Most of you know that I am using Northern Hemisphere snow cover in spring and summer as a predictor for the September minimum. Here is a guest post on ASIB of my method :
http://neven1.typepad.com/blog/2013/07/problematic-predictions-2.html

This method of prediction works really well for June data, but even for May data it has some skill.

Now that Rutgers Snow lab published the Northern Hemisphere snow cover for May (see attached picture), I ran my regression formula on the 1992-2015 training period, using May data for snow cover, ice concentration and ice area, and arrived at a prediction for September sea ice extent minimum of 4.84 M km2.
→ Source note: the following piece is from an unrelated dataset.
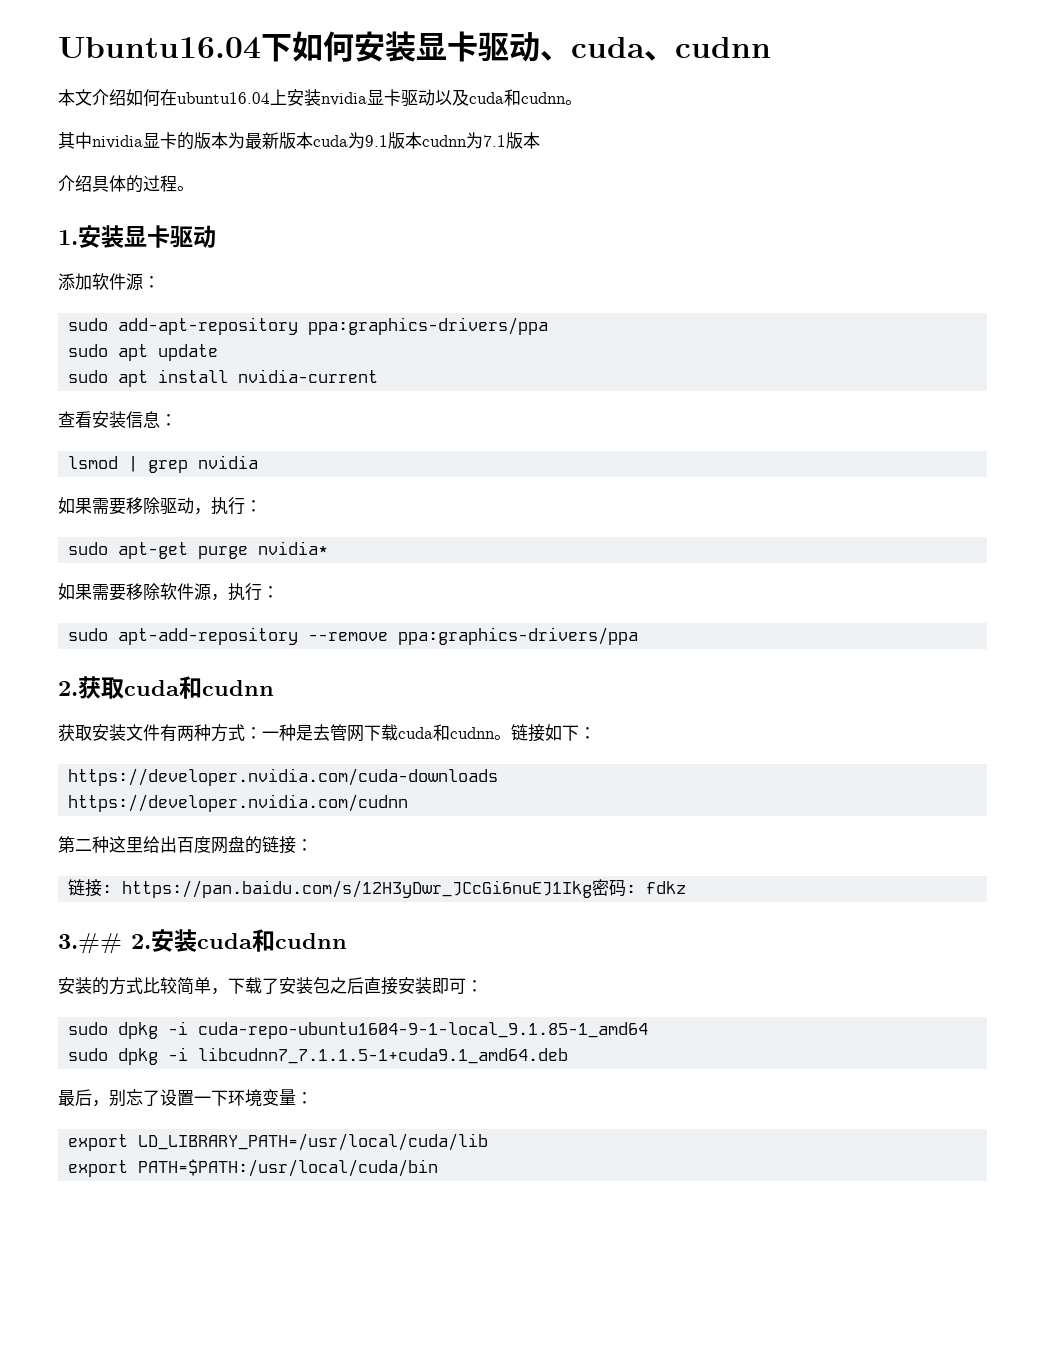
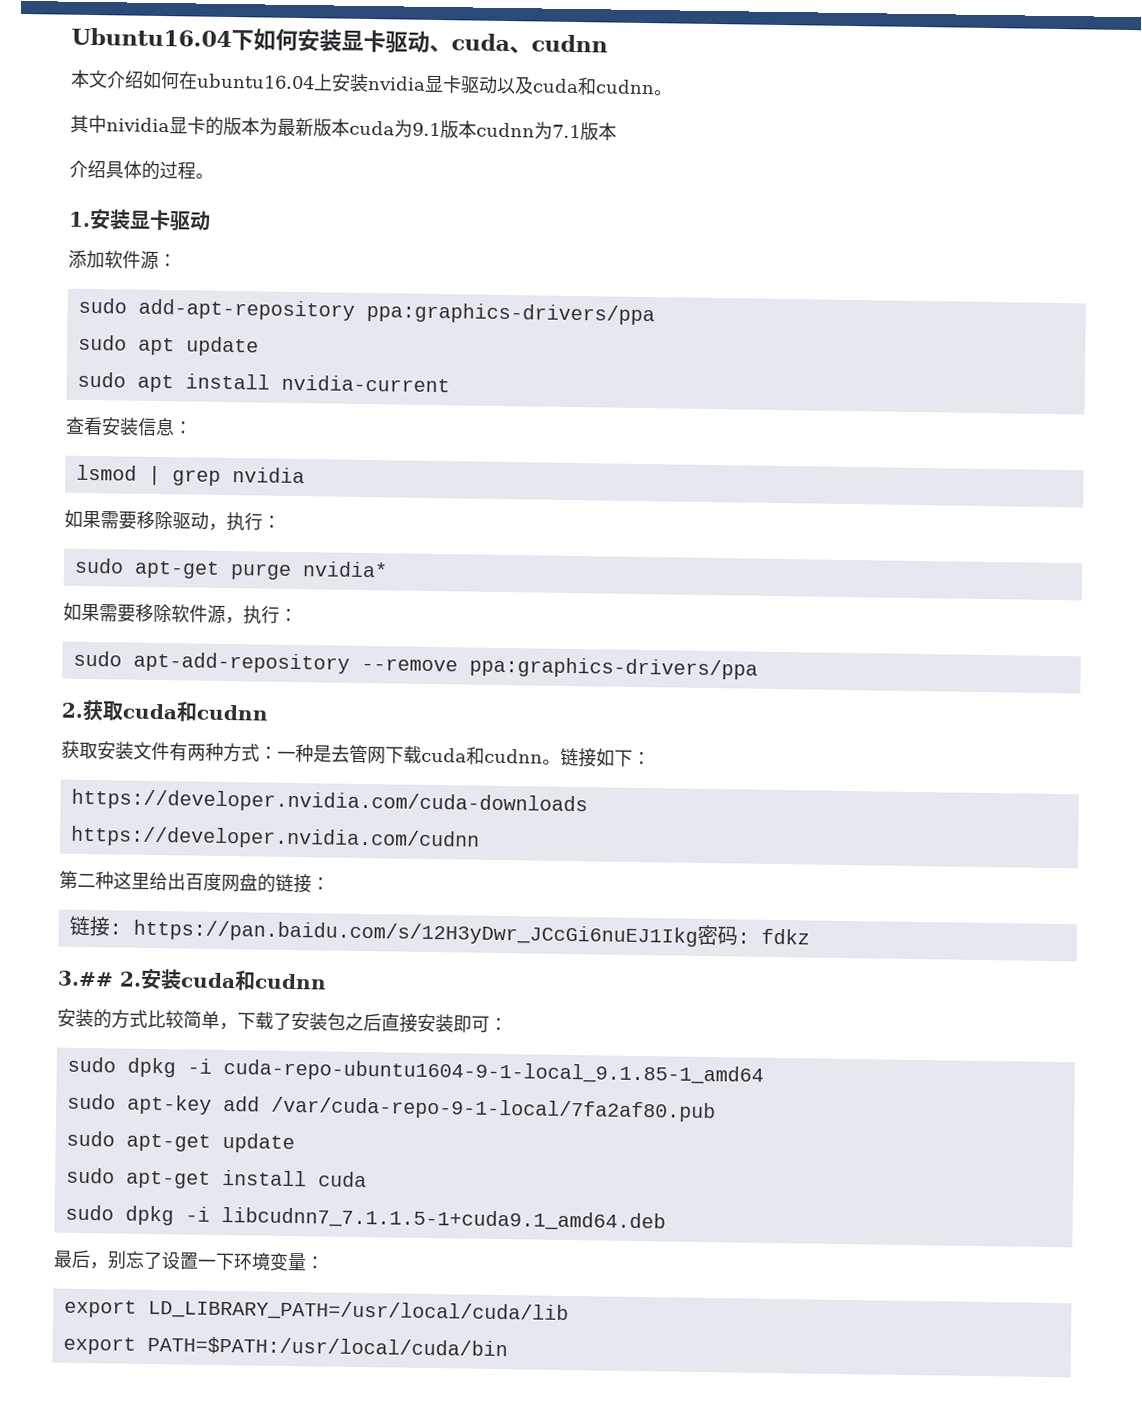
(649, 1030) none -> [66,1093,716,1123] [65,1130,295,1154] [65,1167,367,1189] // sudo apt-key add /var/cuda-repo-9-1-local/7fa2af80.pub // sudo apt-get update // sudo apt-get install cuda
This number makes sense, since snow cover in May was still fairly high (compared to the previous 10 years), and even though sea ice extent in May was at a record low, sea ice area is actually just 3rd or 4rth lowest. This means the ice pack is still fairly 'compact' which reduces the amount of heat the ice pack will absorb from the ever higher sun in the Arctic.

Standard deviation over the prediction is 460 k km2, which is substantially better than a linear decline as a predictor (which has a standard deviation of about 550 k km2).

So the method has some skill with May data, but for an accurate prediction, please wait for the start of July, when the June data is in, since that has real skill with about 300 k km2 standard deviation.

Until then, the prediction of 4.84 M km2 stands.

[edit] I will submit my prediction to the SIPN this year again :
https://www.arcus.org/sipn
« Last Edit: June 06, 2018, 08:48:03 AM by Rob Dekker »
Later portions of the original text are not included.